Assigned task: List all lines of the data containing the word "shipping".

[Before and after images]
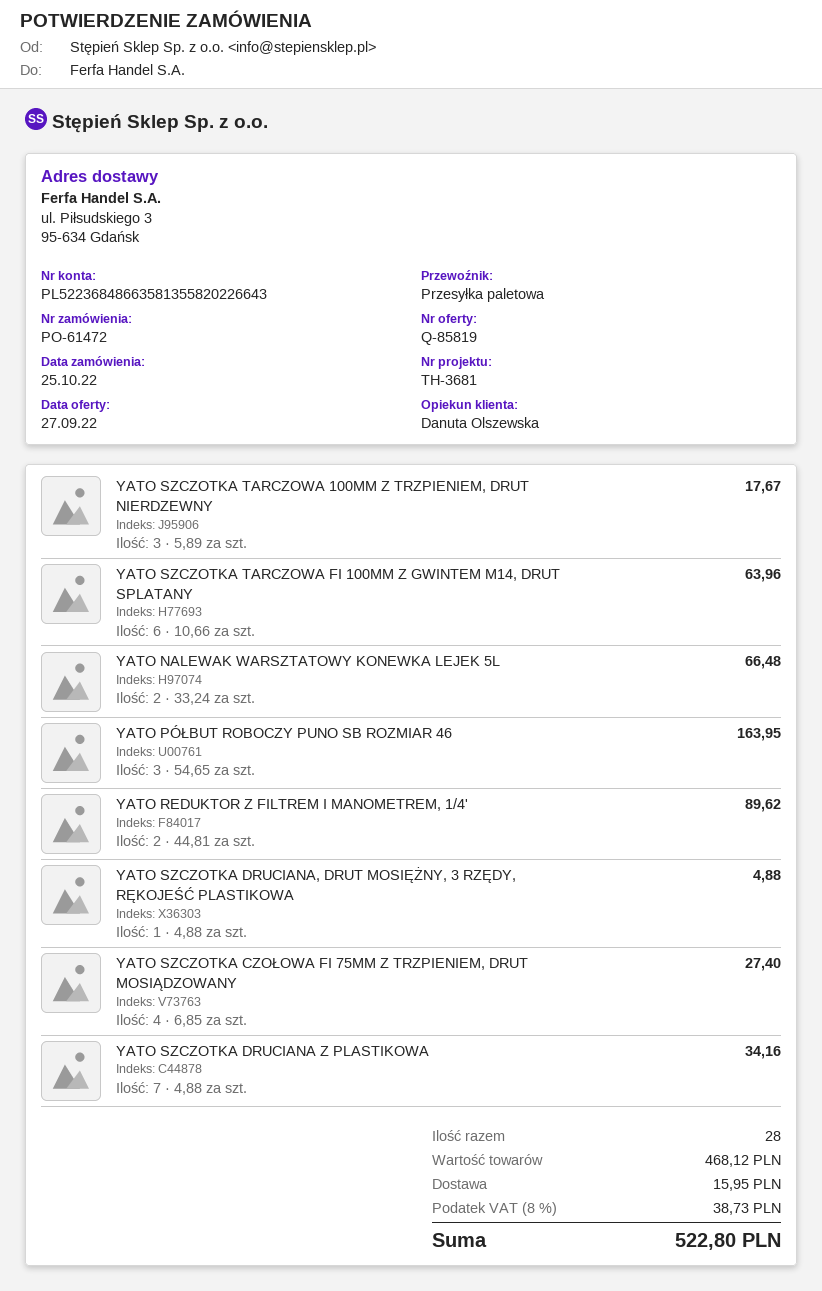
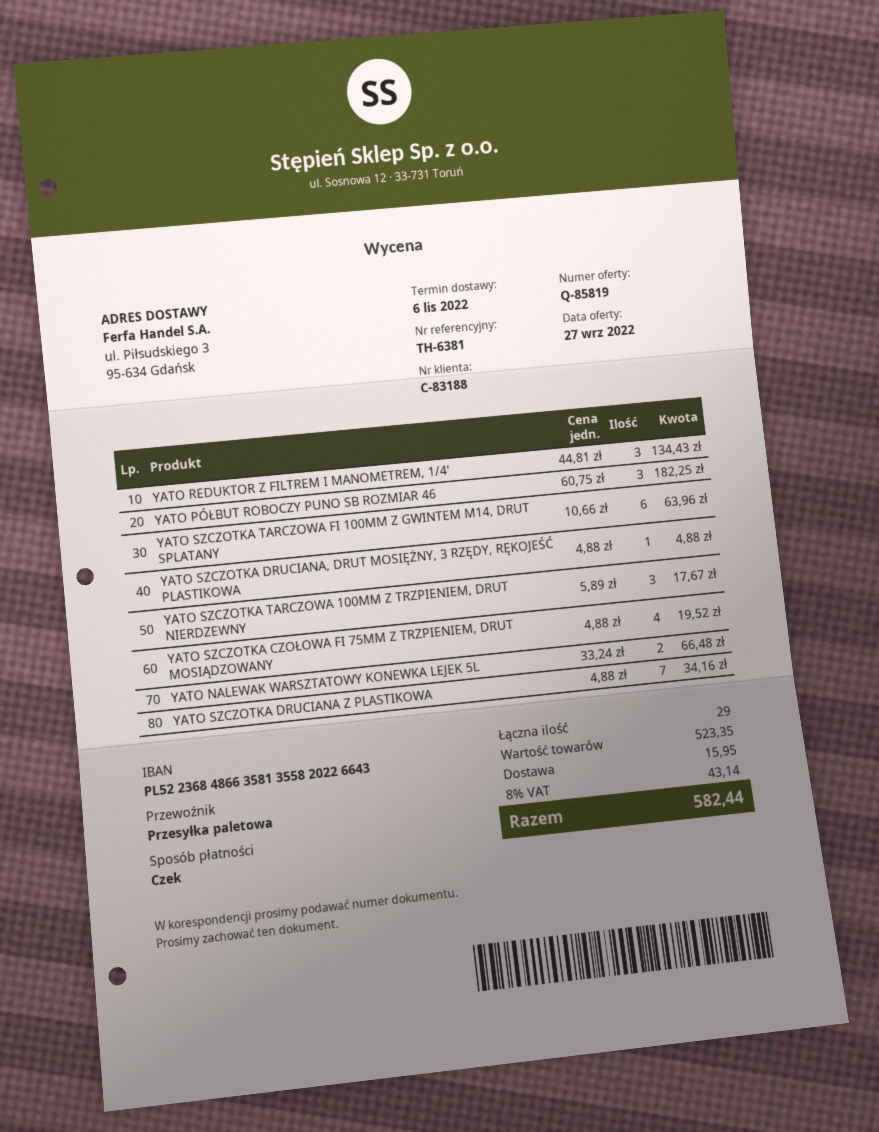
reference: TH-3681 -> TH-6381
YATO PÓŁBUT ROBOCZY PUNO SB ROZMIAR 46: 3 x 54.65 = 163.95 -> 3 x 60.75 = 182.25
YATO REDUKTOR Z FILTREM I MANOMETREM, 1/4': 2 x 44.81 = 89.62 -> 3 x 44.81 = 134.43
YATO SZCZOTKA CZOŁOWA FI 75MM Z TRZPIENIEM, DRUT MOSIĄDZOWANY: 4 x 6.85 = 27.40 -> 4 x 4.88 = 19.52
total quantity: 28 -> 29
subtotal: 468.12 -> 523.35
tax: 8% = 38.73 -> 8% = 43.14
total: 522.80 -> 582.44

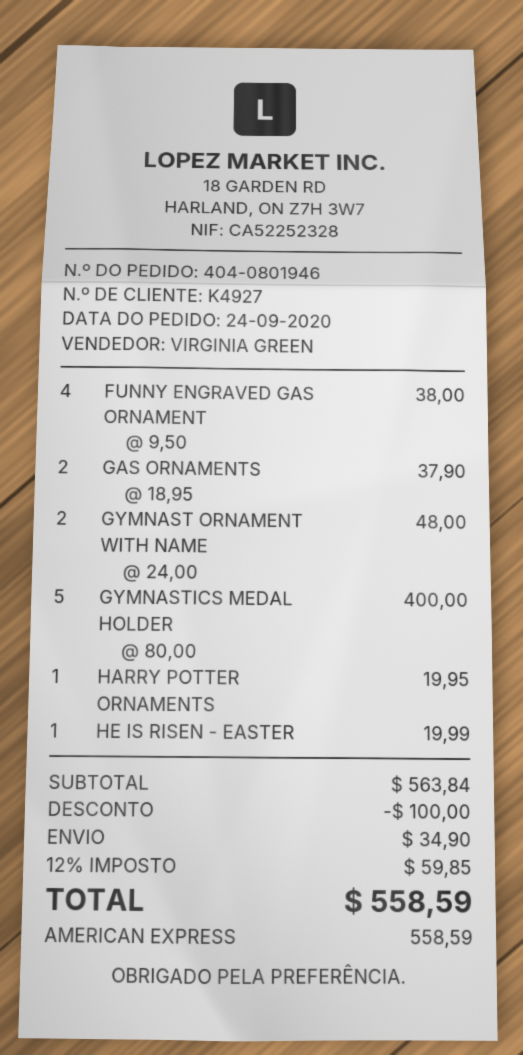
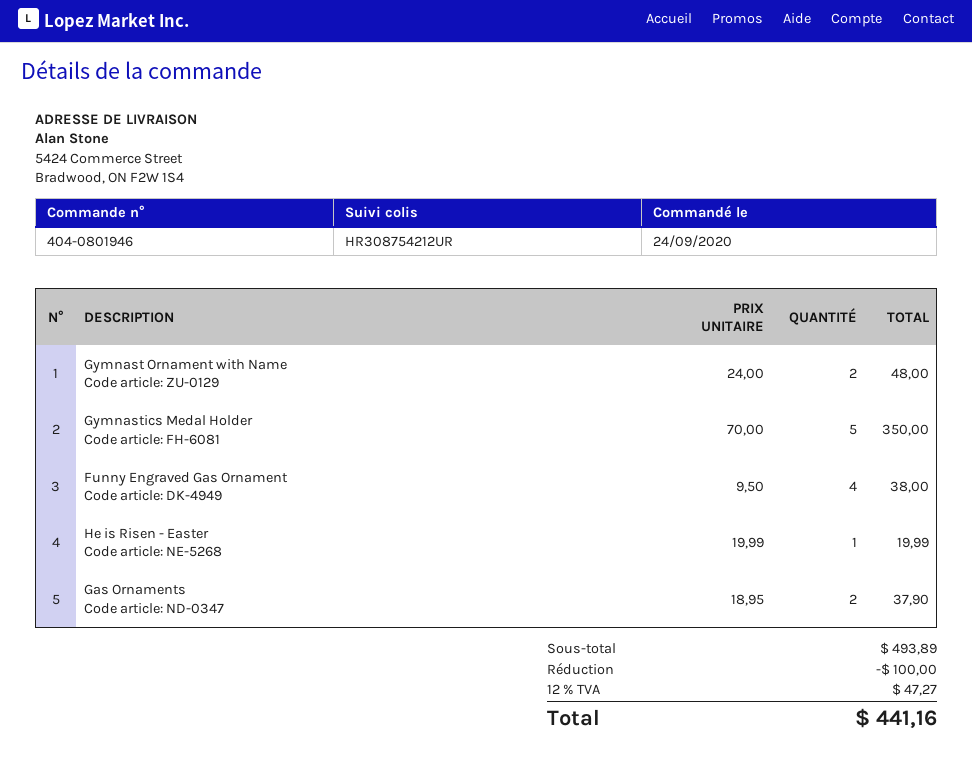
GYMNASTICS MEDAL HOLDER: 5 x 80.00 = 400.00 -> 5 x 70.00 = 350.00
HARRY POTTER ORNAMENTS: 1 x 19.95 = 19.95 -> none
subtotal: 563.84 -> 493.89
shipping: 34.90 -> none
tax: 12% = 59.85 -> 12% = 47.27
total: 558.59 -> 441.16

...

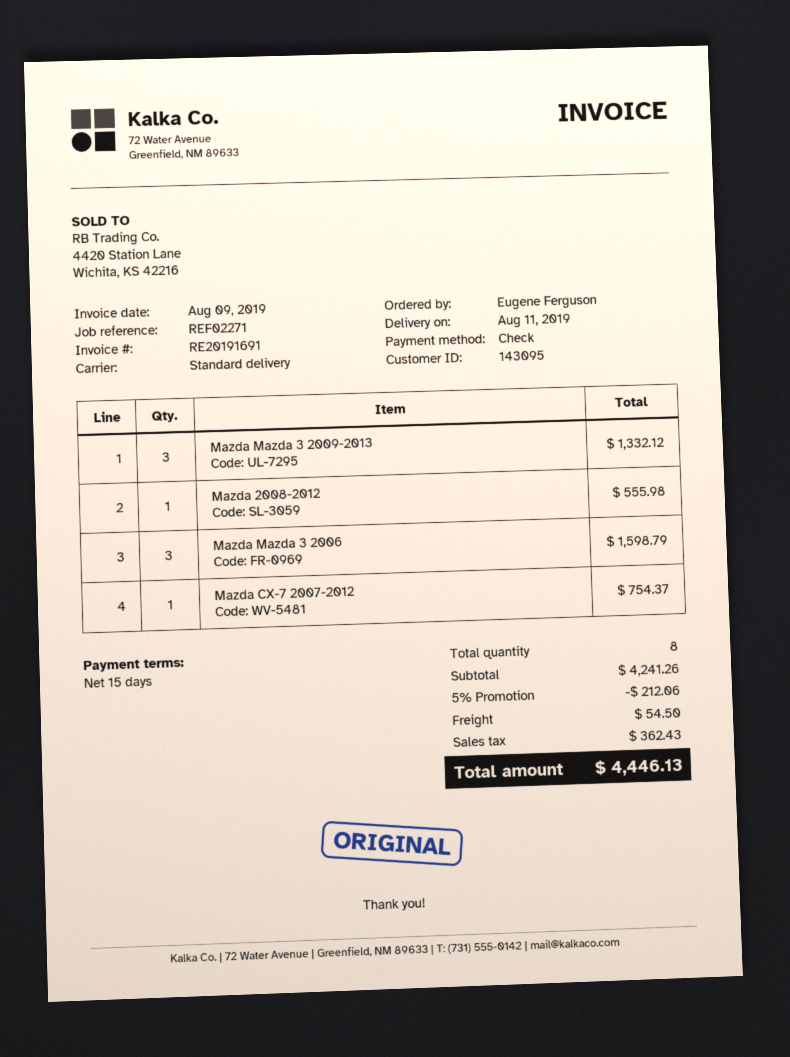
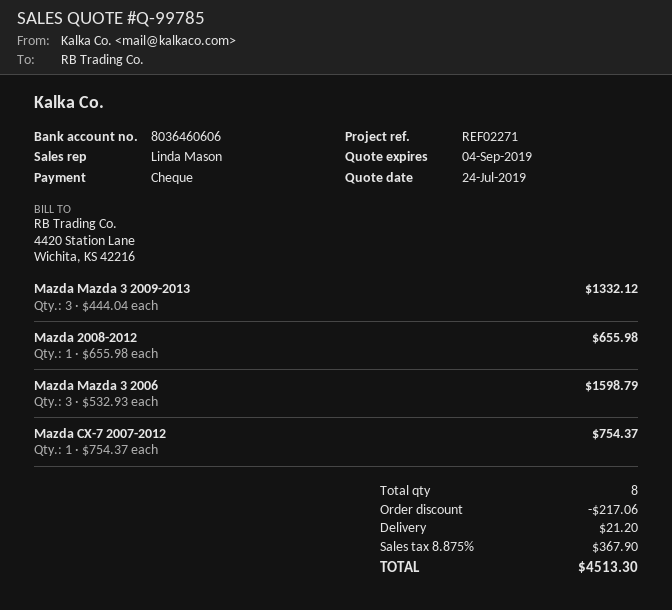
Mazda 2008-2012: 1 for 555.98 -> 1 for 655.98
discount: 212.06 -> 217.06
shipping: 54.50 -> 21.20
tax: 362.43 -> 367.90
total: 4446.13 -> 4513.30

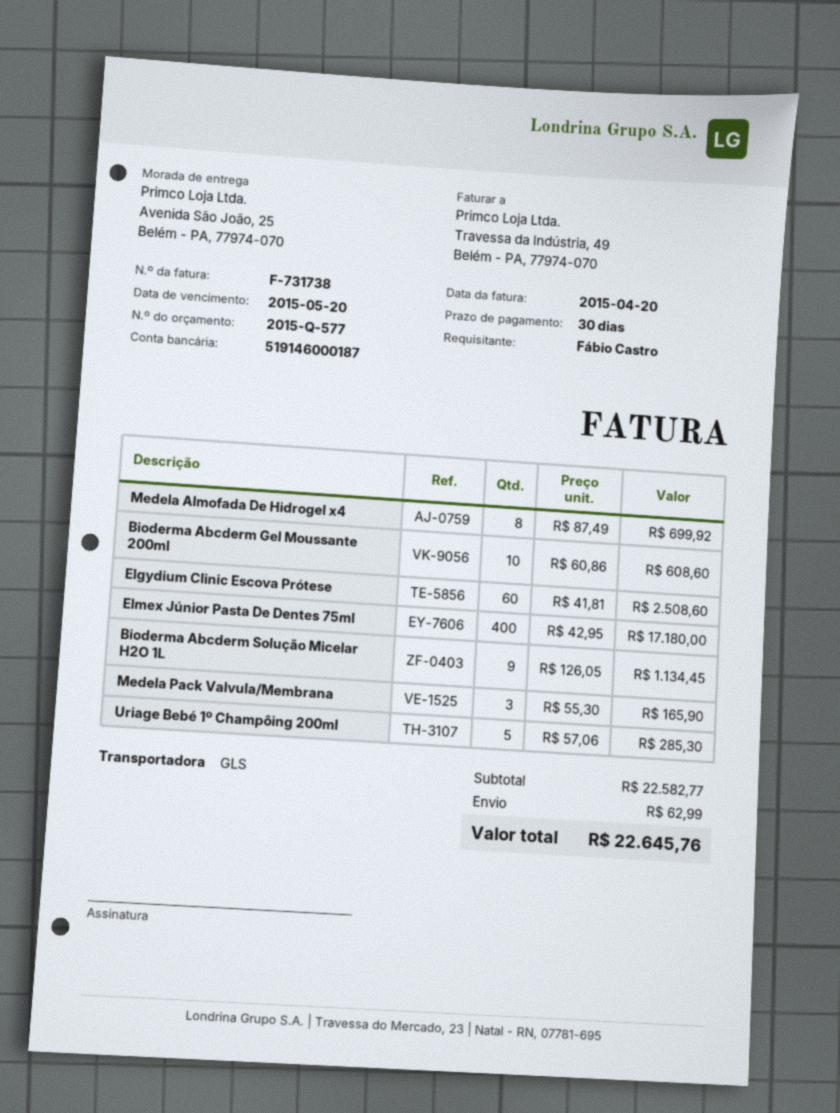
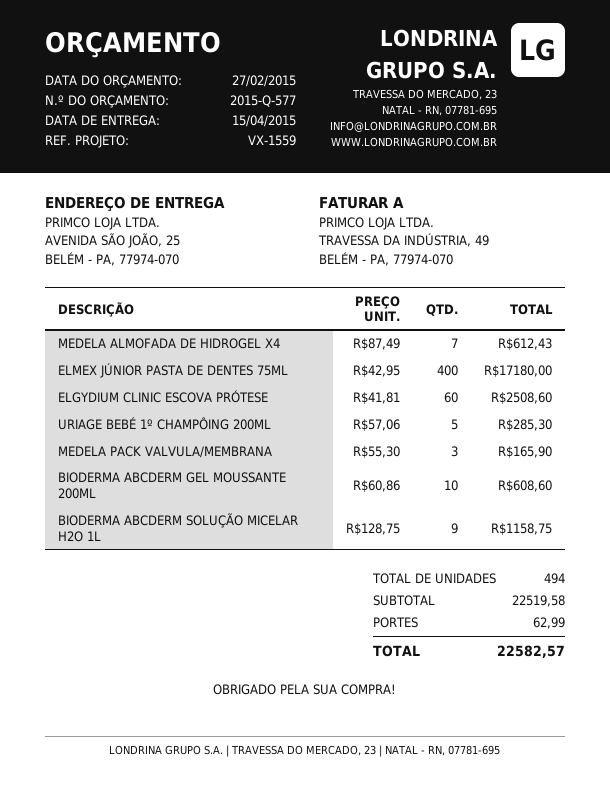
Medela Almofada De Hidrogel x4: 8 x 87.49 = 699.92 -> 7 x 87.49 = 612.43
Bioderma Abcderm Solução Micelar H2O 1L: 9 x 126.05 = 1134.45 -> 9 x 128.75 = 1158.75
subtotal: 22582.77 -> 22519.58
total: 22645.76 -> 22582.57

Written answer:
shipping: 34.90 -> none
shipping: 54.50 -> 21.20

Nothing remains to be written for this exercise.